🤖 AI Summary
This work addresses the challenge of detecting AI-assisted behavior in abstract, complex tasks—such as text generation, medical diagnosis, and autonomous driving—where such assistance is often latent and difficult to identify. We propose a multimodal representation framework that uniformly encodes unstructured human–AI interaction data (e.g., action logs, clickstreams) into both image and time-series formats. Specifically, we design four novel image encoding strategies and one time-series encoding mechanism to explicitly model users’ “exploration–exploitation” behavioral patterns. We further develop dedicated CNN, RNN, and parallel fusion architectures to enable cross-modal feature co-learning. Experiments demonstrate that our framework significantly improves generalization capability under low signal-to-noise ratios and few-shot conditions, achieving state-of-the-art performance across multiple real-world tasks. The approach provides a generic, robust, and interpretable technical pathway for identifying AI-assisted behavior in interactive systems.
📝 Abstract
Detecting assistance from artificial intelligence is increasingly important as they become ubiquitous across complex tasks such as text generation, medical diagnosis, and autonomous driving. Aid detection is challenging for humans, especially when looking at abstract task data. Artificial neural networks excel at classification thanks to their ability to quickly learn from and process large amounts of data -- assuming appropriate preprocessing. We posit detecting help from AI as a classification task for such models.

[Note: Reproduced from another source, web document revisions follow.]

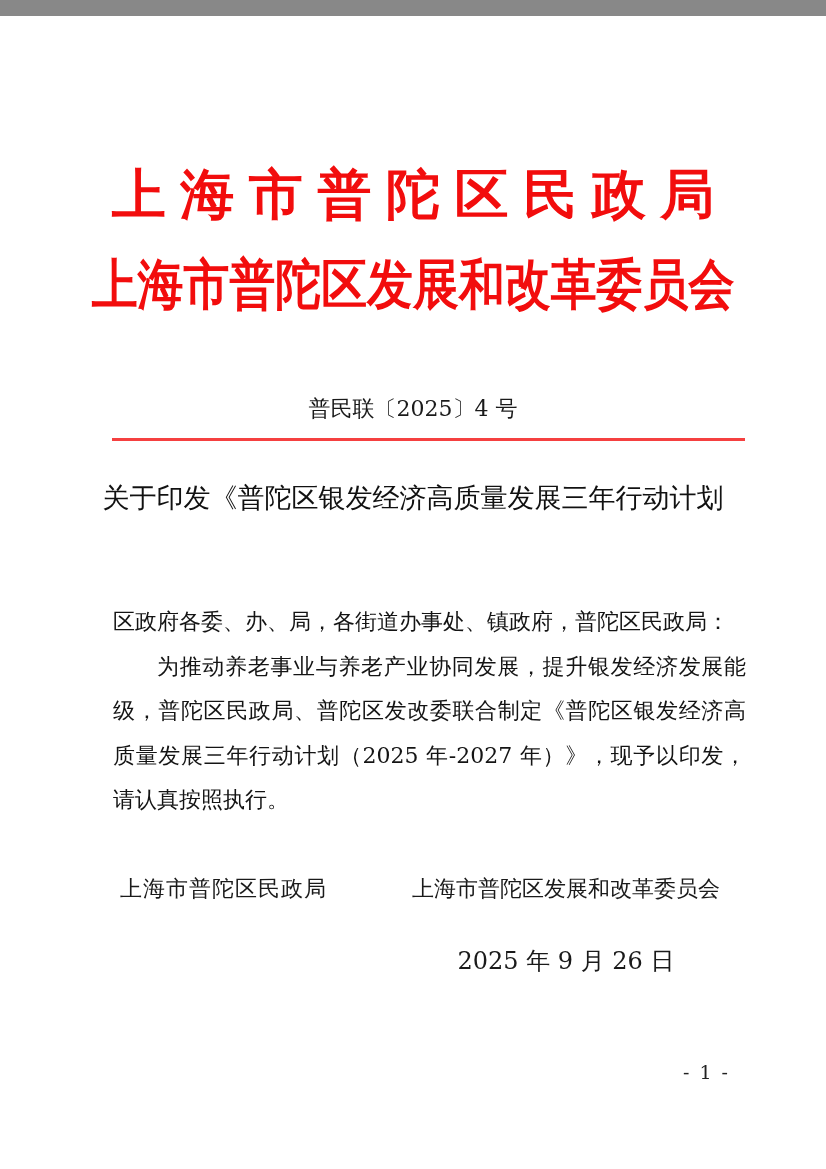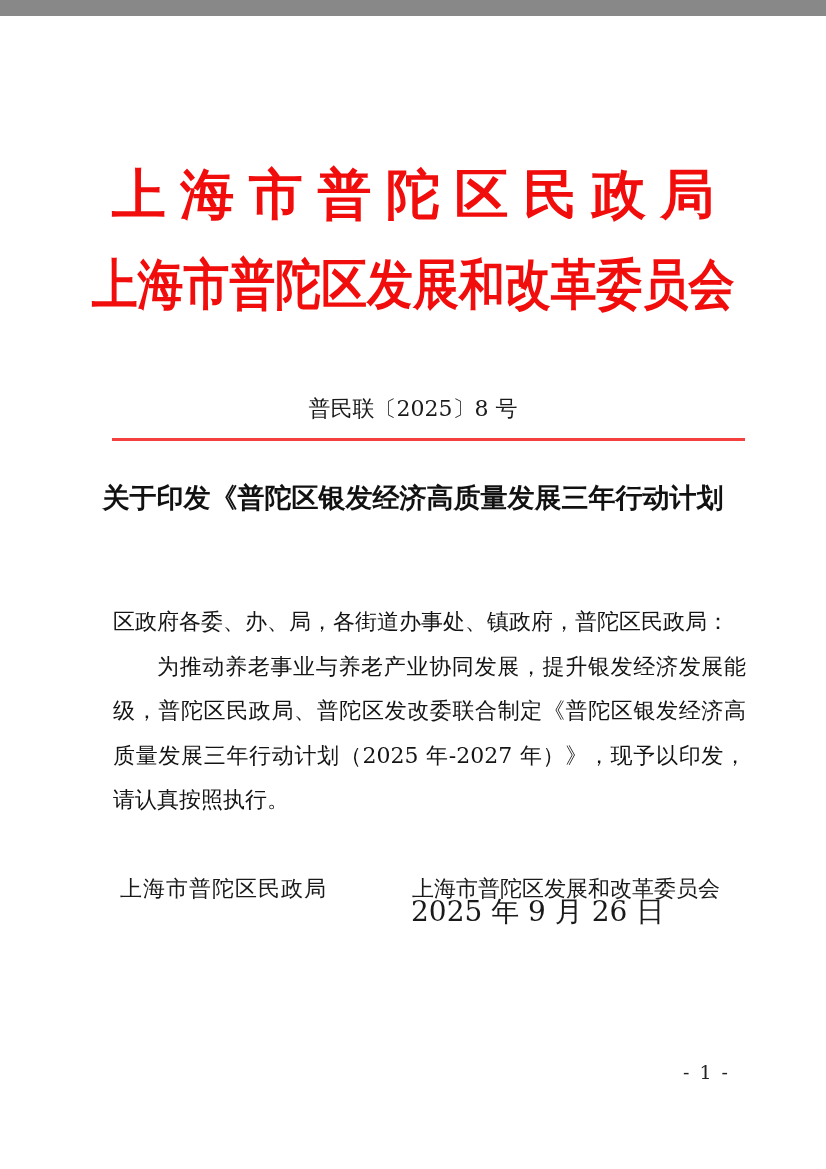"普民联〔2025〕8 号" div.doc-number { text: 8 -> 4 }
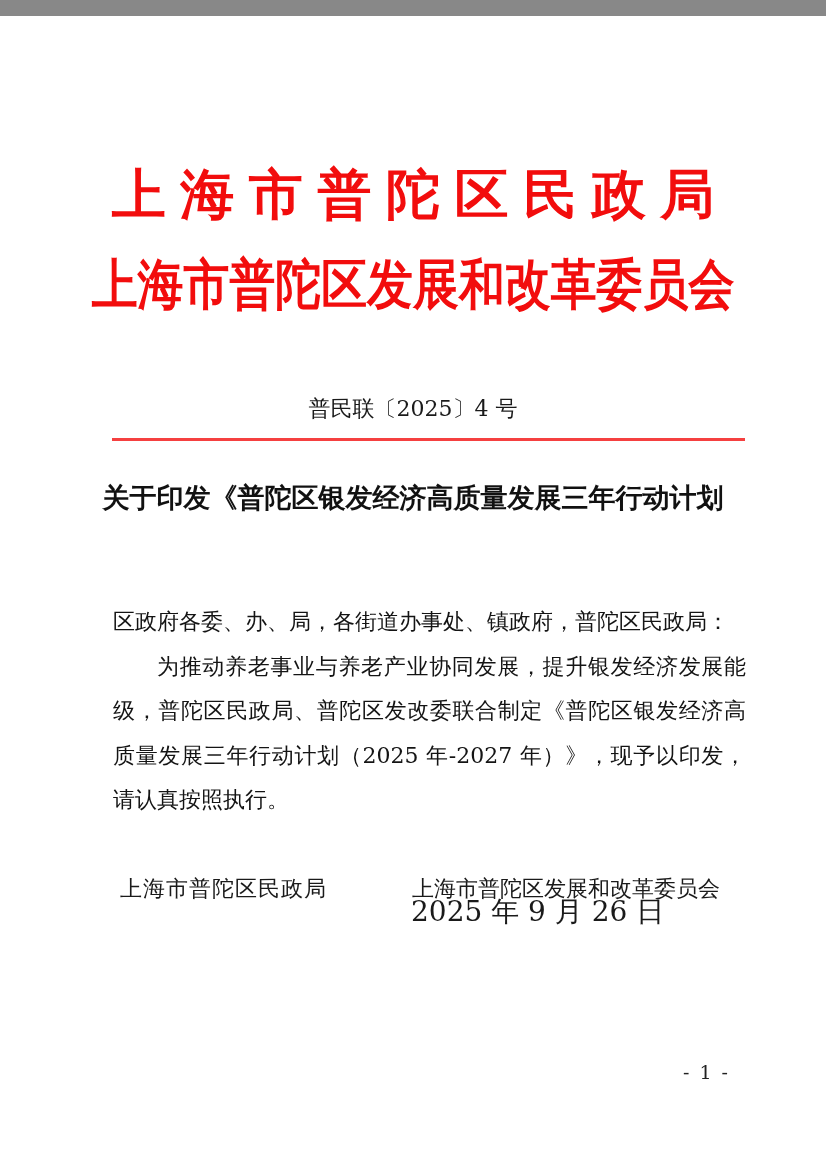"关于印发《普陀区银发经济高质量发展三年行动计划" .notice-title { font-weight: bold -> normal }
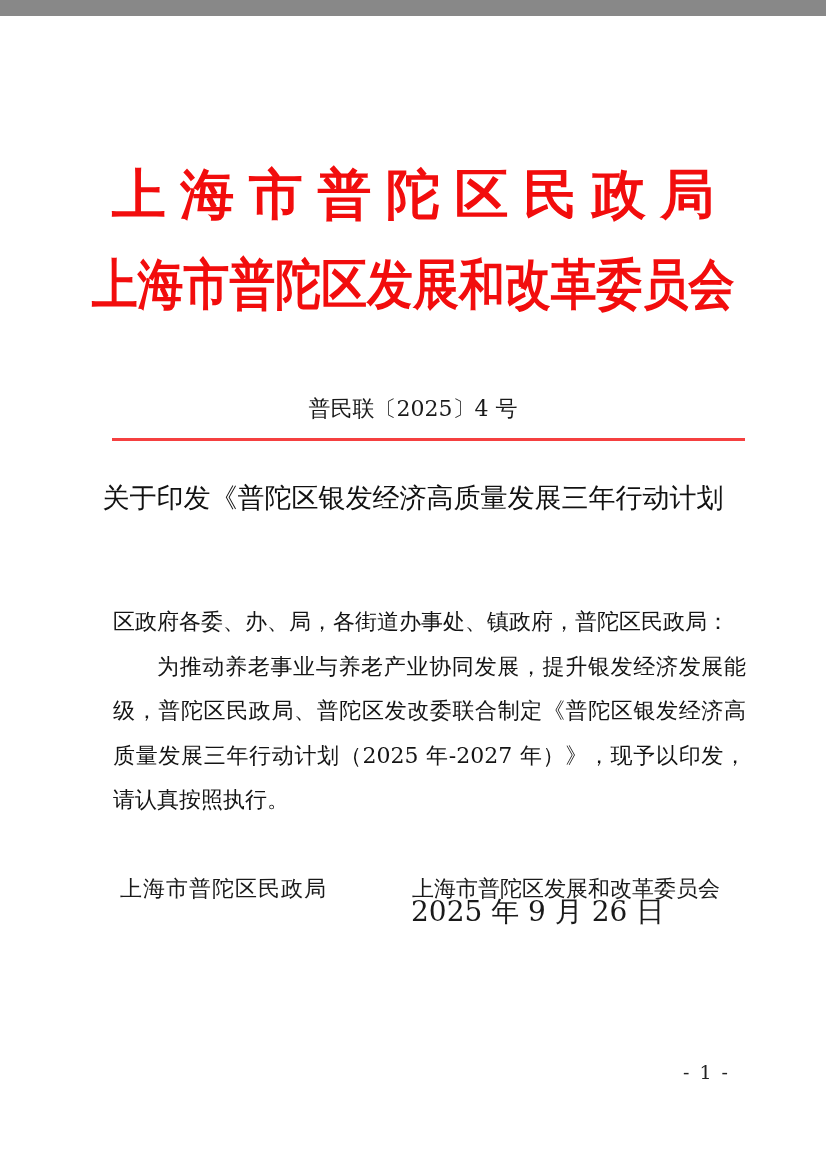"2025 年 9 月 26" .sig-date { font-size: 28px -> 24px; text-align: left -> center; top: 877px -> 929px }
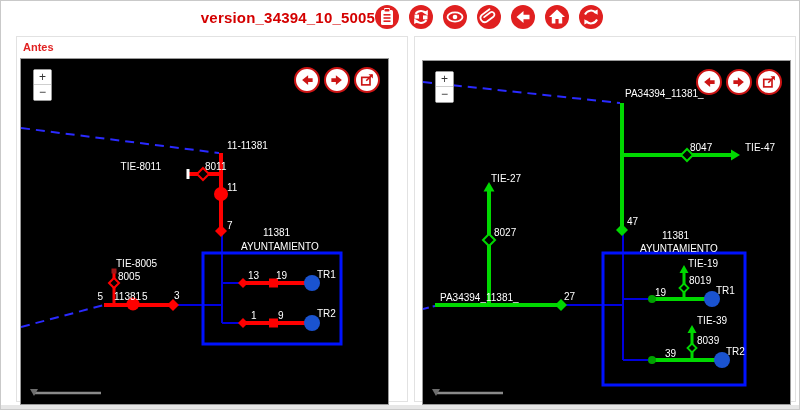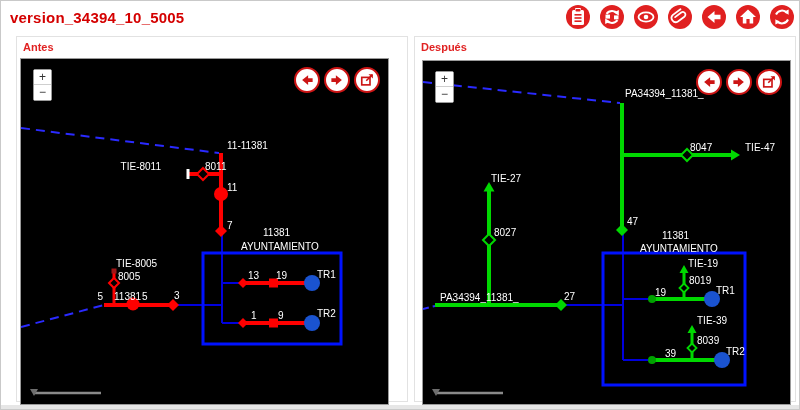"version_34394_10_5005" .header { justify-content: space-between -> center }
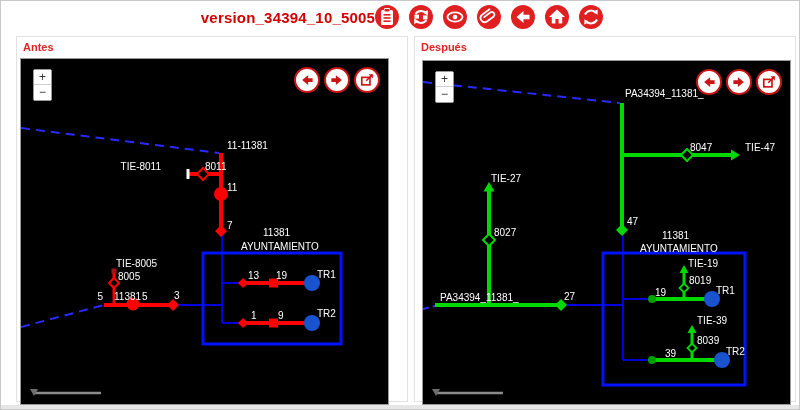"Después" div.panel-label { html: <div>Después</div> -> none }
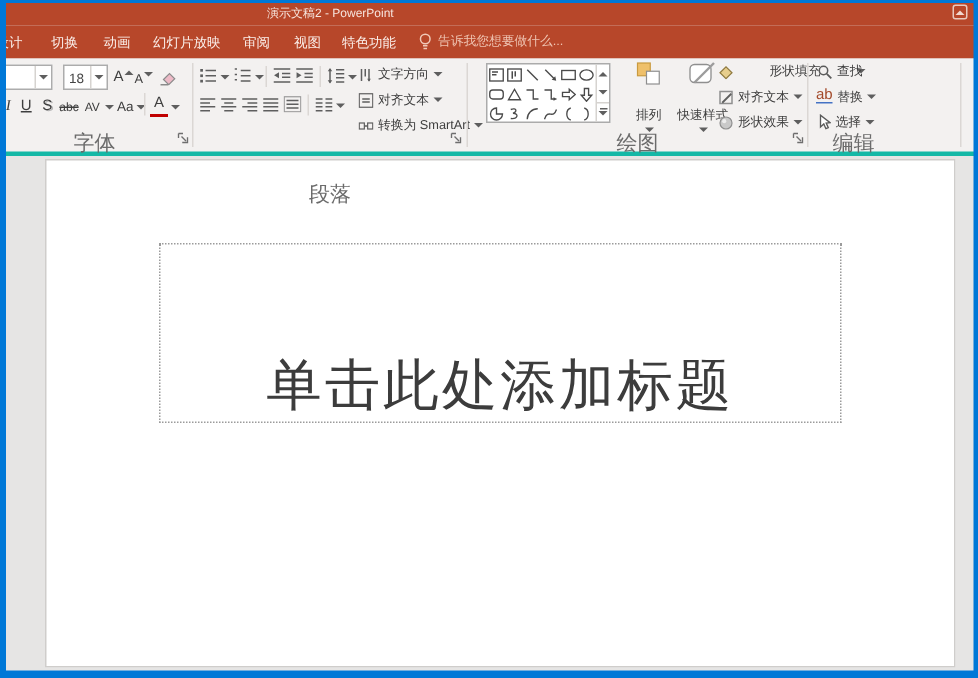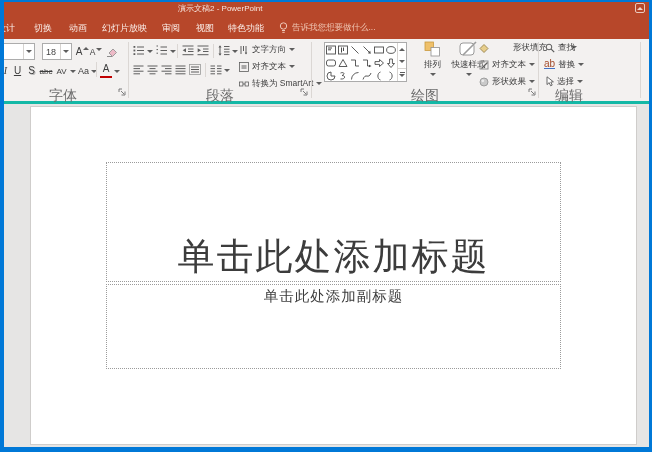"排列" .bigbtn .lbl { margin-top: 2px -> 14px }
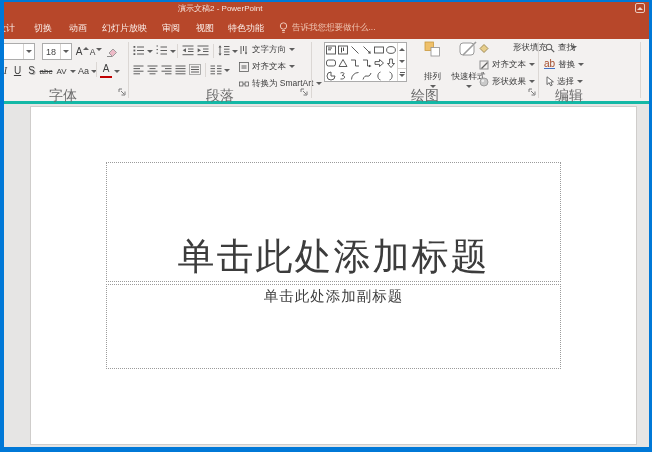"段落" div.grouplabel { margin-top: none -> 34px }
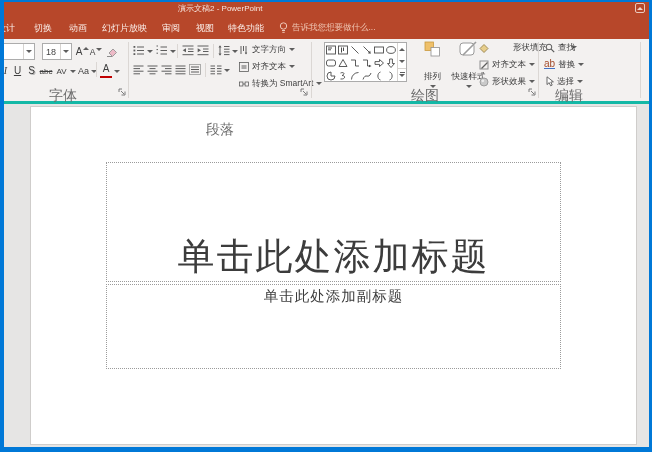"单击此处添加副标题" div.ph { html: <div> <span>单击此处添加副标题</span> </div> -> none }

Much of the research in this space examines the classification of complex but concrete data classes, such as images. Many AI assistance detection scenarios, however, result in data that is not machine learning-friendly. We demonstrate that common models can effectively classify such data when it is appropriately preprocessed. To do so, we construct four distinct neural network-friendly image formulations along with an additional time-series formulation that explicitly encodes the exploration/exploitation of users, which allows for generalizability to other abstract tasks. We benchmark the quality of each image formulation across three classical deep learning architectures, along with a parallel CNN-RNN architecture that leverages the additional time series to maximize testing performance, showcasing the importance of encoding temporal and spatial quantities for detecting AI aid in abstract tasks.